All CLAIMS arising out of the same ACT, or series of related ACTS, shall constitute a single CLAIM, and shall be deemed to have been made during the POLICY PERIOD in which such CLAIM arising from the ACT or series of related ACTS is first made against such ASSUREDS

This provision collapses all claims that arise out of the same wrongful act or series of related wrongful acts made after the termination of a policy period into a single policy period in which the first claim was made.
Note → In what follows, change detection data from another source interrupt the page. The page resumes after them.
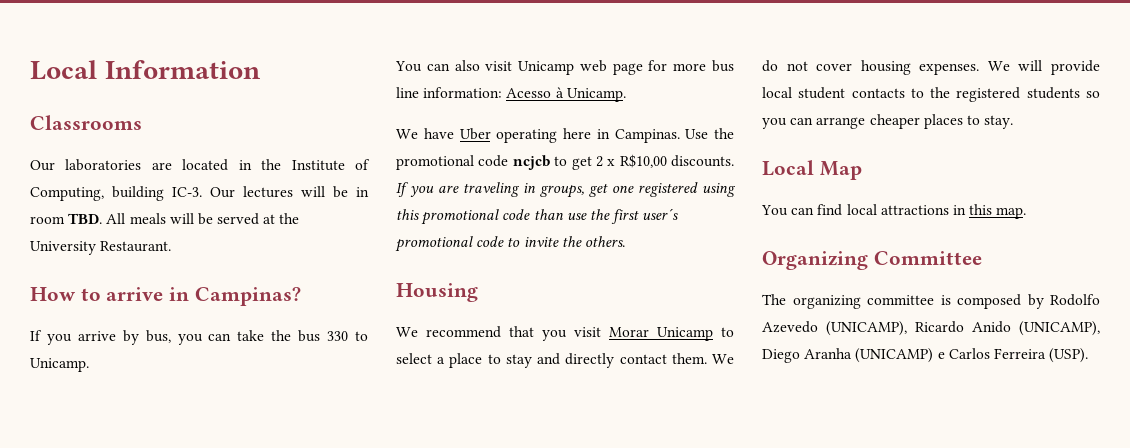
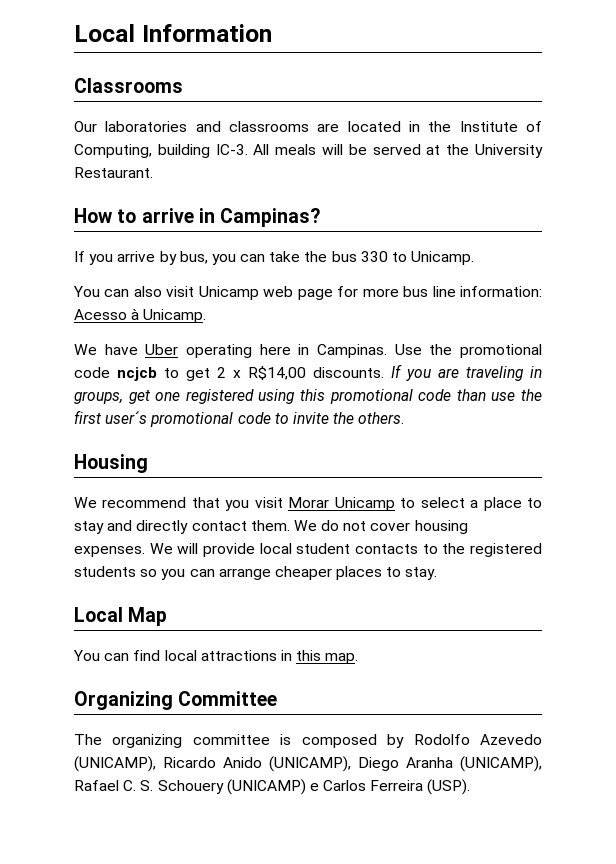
- Our laboratories are located in the Institute of Computing, building IC-3.
+ Our laboratories and classrooms are located in the Institute of Computing, building IC-3.
- Our lectures will be in room TBD. All meals will be served at the University Restaurant.
+ All meals will be served at the University Restaurant.
- Use the promotional code ncjcb to get 2 x R$10,00 discounts.
+ Use the promotional code ncjcb to get 2 x R$14,00 discounts.
- The organizing committee is composed by Rodolfo Azevedo (UNICAMP), Ricardo Anido (UNICAMP), Diego Aranha (UNICAMP) e Carlos Ferreira (USP).
+ The organizing committee is composed by Rodolfo Azevedo (UNICAMP), Ricardo Anido (UNICAMP), Diego Aranha (UNICAMP), Rafael C. S. Schouery (UNICAMP) e Carlos Ferreira (USP).

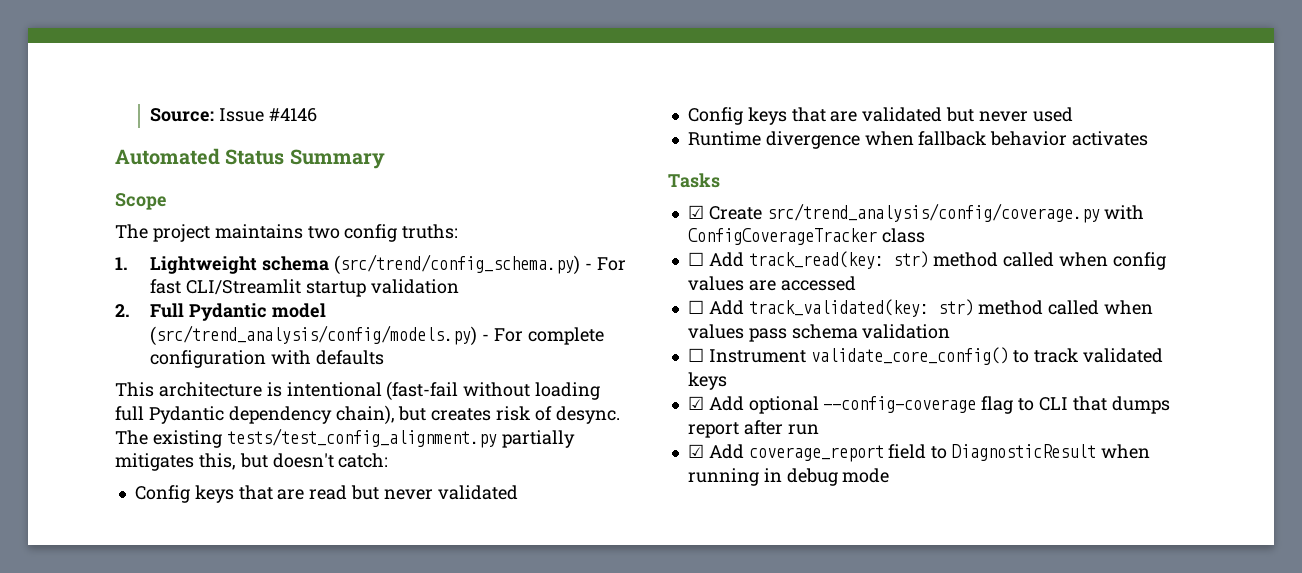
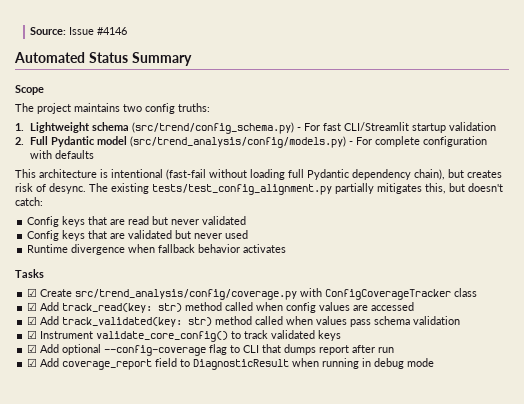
- ☐ Add track_read(key: str) method called when config values are accessed
+ ☑ Add track_read(key: str) method called when config values are accessed
- ☐ Add track_validated(key: str) method called when values pass schema validation
+ ☑ Add track_validated(key: str) method called when values pass schema validation
- ☐ Instrument validate_core_config() to track validated keys
+ ☑ Instrument validate_core_config() to track validated keys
While maximizing coverage in some instances, this provision may also have the opposite effect. For example, if there are still available limits of insurance under the prior policy (policy #1)—or greater limits than the later policy policy #2—then it is to the insured’s advantage to have all claims made during policy #2 relate back to policy #1. If, however, there are no limits left under policy #1 (for example, the carrier settled a lawsuit on the insured’s behalf for policy limits) it may operate to exclude coverage entirely. Of the reported cases that have analyzed the issue, almost all have found in favor of relatedness. The decisions are for the most part result-driven; finding interrelatedness where doing so would yield the greatest coverage.

While policy language varies greatly, at its core, a “claim” is a demand for relief against in insured for wrongful conduct. It is crucial for the policyholder to be aware of how broadly the term is defined. Under a claims made policy, a failure to timely report a claim will most likely forfeit coverage.